Of the 10 reasons we say “no” to school field trips, I can relate to this one the most. Many have this concern. We need to protect our kids at all costs, and how can we do that when they’re not nearby? The Forum on Education Abroad conducted a study based on combined insurance claim data from two travel insurance agencies. Identifying mortality rates of students who remained at their campuses versus those studying abroad was their primary objective. Talk about scary. I just thought my kid would feel lonely, or at the very worst, sprain an ankle. Geez. Way to bring the gloom. It turns out we’re not the only ones with these concerns. Why else would they do such a study, right?
Could we be wrong in saying “no” to school field trips?
Guess what they found? It seems that despite our totally-reasonable, not-at-all-paranoid or in any-way-unfounded fears, we were wrong. They discovered that a student is twice as likely to have fatal encounters at home (on or near-campus) than while studying abroad. The study included 146,898 insured students. When they results came in, they revealed that only 10% of all student travelers filed insurance claims while overseas. Of that total 10%, sniffles and stuffy noses made up 20% of these medical claims while a whopping 40% described as “other” includes fractures, dislocations, joint injuries, or sprains (See? I knew it!).
It is also prudent to note that insurance companies indicated many of the accidents happened outside of the regularly scheduled educational activities. So maybe it’s not so not-safe after all.
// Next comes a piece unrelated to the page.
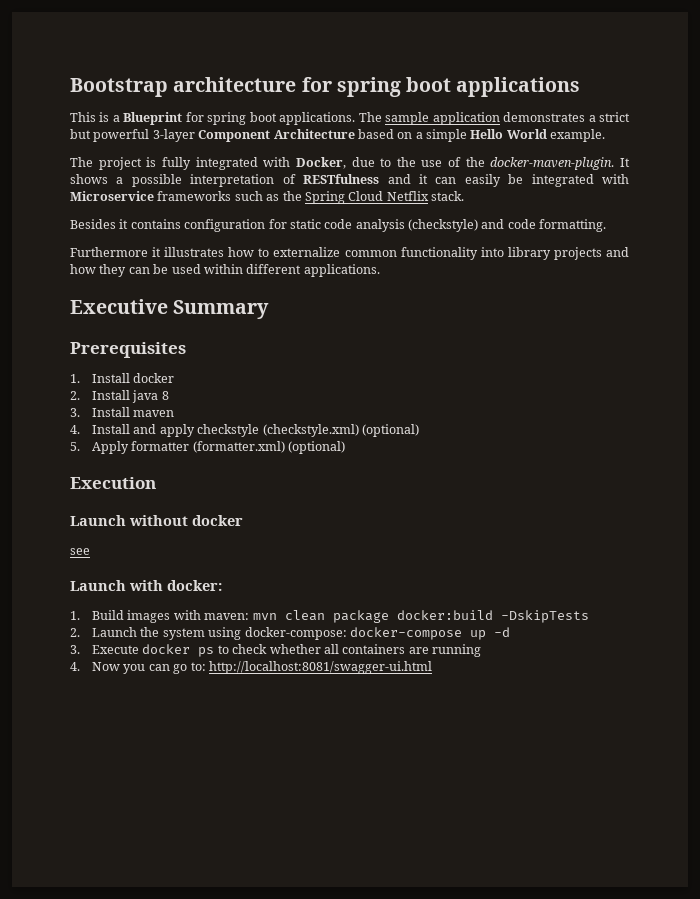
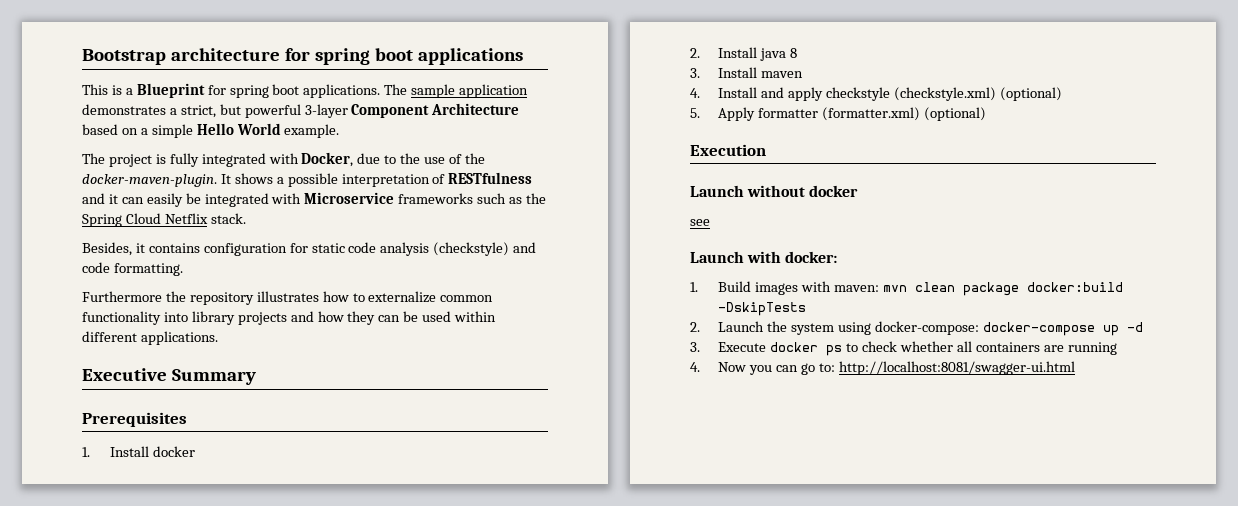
[599,112,630,122] strict -> [180,105,216,118] strict,
[70,219,116,229] Besides -> [82,242,132,256] Besides,
[152,247,162,257] it -> [165,291,254,305] the repository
“I say ‘no’ to school field trips because we can’t afford them.”
2. “It’s too expensive.”
I was a single mom on a limited income for a long time. Therefore, this, too, would have been one of my 10 reasons to say “no” to my child’s school field trip. I get it. Your fourth grader arrives home bursting with excitement. He’s relentlessly pleading to go on that school field trip,. You do consider the possibility. Why would you want to intentionally deprive him of this incredibly fabulous end-of-year right-of-passage river rafting voyage which everyone else is going on?
He’s so excited, but the money just isn’t there.
His mind’s eye has a clear picture. He’s bobbing happily between the rocky canyon walls as his wild eyes strategically search the stony hills for glimpses of Bighorn Sheep. Better yet, Mountain Lion! Meanwhile, you must cast that net. Reluctantly, you reel in his dreams with a firm “No.”
He can practically feel the mist of the swell on his face as the pontoon boat glides majestically down the Colorado River. But, it doesn’t matter. You have no choice. You have to shoot him down. The price tag for this aquatic day trip is upwards of $100. Further, it’s not even a whole day. It’s just a school day. Plus, we could go right back to that first reason; it’s also pretty scary. Who in their right mind puts a bunch of nine-year-olds on a raging river? Crazy people, right?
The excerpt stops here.